In 1965, the Save the Children Fund chose one of her paintings for their annual Christmas cards, making her the first Western Canadian artist to be so honoured. In 1966, she was one of only 15 Canadian artists commissioned to create paintings for Expo 67.
Following Maude's death in 1967, Mitchell sold their Calgary house and toured European museums and art galleries for a year. She then moved back to Calgary to return to her art.
Mitchell painted "highly realistic landscapes and townscapes of Western Canada", as well as "whimsical, sometimes dreamlike images in vibrant colors of cats, dogs, birds or fanciful floating people." In the Calgary Herald, Nancy Tousley wrote that "[l]ike Mitchell herself, [her] work has a buoyant spirit."[6] She was influenced by Paul Klee and Marc Chagall whose work she saw on a trip in 1950 to New York. In Canadian art, she was influenced by David Milne and by Jock Macdonald who inspired her to explore the unconscious mind from 1946 to 1957. About her artistic process, Mitchell said,
"Who knows where a painting comes from? It can begin with the simplest thing. A sound, maybe, or the memory of a shape. I usually have no idea where I'm going. I can only look back and see where I've been. And it never gets any easier. Every time I begin, it's like the first time and the best painting is always one I'll do tomorrow."

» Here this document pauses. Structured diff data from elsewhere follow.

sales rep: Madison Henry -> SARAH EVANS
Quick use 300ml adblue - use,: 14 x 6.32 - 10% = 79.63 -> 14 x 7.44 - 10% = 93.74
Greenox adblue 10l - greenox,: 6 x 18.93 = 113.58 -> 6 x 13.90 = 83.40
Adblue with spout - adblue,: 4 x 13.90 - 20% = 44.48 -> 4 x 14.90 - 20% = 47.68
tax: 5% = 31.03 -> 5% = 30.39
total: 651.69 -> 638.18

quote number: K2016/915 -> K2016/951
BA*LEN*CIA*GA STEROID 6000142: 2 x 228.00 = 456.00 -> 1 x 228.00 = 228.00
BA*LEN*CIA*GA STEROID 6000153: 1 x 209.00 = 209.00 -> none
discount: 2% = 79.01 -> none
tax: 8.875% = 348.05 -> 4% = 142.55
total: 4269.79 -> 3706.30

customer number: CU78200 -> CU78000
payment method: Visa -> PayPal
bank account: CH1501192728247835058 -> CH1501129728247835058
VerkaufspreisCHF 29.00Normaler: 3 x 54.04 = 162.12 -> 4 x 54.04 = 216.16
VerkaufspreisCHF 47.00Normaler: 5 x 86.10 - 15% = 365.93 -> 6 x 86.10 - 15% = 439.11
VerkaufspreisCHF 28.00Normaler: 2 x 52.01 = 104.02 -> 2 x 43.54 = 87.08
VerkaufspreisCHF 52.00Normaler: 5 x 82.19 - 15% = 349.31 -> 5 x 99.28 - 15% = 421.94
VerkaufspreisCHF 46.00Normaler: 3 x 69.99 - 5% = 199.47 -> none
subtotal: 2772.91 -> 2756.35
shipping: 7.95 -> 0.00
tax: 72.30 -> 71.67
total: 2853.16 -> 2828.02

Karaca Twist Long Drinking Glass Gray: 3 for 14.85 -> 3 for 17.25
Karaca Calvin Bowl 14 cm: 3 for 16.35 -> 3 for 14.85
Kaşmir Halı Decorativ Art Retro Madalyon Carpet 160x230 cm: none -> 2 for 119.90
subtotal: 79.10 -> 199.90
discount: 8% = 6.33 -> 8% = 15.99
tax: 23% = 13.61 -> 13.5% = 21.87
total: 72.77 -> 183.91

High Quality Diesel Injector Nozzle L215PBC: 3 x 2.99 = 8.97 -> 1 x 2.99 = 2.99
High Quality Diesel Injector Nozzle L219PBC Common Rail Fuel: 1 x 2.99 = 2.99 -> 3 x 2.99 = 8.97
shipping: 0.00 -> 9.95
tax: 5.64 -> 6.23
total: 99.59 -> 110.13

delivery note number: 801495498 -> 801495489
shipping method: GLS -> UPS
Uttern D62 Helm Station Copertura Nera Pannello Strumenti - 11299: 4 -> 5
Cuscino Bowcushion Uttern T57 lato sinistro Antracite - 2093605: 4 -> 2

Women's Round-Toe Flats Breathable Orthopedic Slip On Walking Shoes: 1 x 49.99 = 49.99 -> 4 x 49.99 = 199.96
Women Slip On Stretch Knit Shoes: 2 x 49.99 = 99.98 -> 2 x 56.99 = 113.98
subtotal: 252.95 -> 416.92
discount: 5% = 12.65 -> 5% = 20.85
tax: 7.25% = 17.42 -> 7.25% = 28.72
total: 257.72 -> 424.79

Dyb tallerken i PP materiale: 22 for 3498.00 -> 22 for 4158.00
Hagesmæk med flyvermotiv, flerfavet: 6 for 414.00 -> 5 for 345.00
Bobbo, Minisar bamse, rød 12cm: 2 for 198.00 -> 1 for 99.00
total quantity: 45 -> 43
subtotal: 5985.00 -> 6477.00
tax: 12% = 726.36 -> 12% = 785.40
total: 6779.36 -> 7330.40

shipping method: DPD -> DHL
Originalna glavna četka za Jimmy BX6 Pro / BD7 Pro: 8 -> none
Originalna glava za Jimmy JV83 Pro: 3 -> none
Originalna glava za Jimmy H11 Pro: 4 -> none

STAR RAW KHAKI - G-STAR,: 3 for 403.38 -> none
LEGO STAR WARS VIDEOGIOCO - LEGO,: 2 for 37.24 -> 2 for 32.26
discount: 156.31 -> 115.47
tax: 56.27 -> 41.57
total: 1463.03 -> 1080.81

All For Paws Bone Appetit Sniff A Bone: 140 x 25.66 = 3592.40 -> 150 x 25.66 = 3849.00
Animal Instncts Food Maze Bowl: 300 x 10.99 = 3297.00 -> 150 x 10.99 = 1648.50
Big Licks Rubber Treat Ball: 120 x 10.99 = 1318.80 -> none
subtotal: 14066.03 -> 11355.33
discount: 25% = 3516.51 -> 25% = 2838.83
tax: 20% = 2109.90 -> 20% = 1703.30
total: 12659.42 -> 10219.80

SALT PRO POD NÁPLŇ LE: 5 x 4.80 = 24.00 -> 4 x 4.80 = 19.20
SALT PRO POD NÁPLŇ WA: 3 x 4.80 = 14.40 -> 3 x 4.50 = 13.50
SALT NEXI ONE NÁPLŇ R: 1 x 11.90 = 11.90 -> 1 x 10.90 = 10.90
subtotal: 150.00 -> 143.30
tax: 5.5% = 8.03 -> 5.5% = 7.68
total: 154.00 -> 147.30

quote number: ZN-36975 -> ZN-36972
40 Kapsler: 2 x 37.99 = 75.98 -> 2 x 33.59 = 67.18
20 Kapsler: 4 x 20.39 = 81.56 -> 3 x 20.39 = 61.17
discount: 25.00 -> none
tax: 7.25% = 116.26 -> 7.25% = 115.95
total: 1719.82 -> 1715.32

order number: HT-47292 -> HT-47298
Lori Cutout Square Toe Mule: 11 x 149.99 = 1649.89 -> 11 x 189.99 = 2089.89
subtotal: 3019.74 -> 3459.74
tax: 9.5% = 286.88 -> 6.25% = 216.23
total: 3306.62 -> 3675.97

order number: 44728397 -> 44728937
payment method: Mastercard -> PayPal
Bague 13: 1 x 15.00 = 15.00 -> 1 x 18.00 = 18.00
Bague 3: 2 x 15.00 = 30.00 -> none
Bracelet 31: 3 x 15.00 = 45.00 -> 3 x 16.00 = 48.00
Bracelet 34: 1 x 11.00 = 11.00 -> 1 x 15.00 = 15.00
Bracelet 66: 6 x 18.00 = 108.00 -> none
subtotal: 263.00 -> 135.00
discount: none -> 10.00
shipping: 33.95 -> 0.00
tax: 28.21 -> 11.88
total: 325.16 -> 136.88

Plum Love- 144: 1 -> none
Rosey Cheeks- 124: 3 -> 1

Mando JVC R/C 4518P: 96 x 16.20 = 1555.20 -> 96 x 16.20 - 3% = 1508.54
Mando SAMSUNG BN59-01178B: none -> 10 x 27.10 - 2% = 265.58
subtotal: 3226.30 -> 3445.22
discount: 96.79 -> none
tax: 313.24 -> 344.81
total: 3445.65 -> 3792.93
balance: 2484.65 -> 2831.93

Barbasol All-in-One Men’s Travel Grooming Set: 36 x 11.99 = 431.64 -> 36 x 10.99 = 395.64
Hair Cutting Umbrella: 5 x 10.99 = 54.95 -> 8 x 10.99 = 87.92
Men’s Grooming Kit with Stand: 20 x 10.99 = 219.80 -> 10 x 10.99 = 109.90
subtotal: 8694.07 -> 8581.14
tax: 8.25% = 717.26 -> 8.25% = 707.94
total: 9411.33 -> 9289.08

Mitchell continued painting into her later years. In 1992, Canada Post chose one of her watercolours, Across the Tracks to Shop, to be featured on one of a series of stamps commemorating Canada's 125th year.[7]
On February 26, 1998, she died of cancer. She was 85 years old.[8]
In the years following her death, her paintings continued to attract interest. In 2007 her piece They Roam the Streets at Will sold for $9,950 at Hodgins Art Auctions.[9]
Mitchell's work is in the following public collections:
Her papers are in the Glenbow Museum, Janet Mitchell fonds.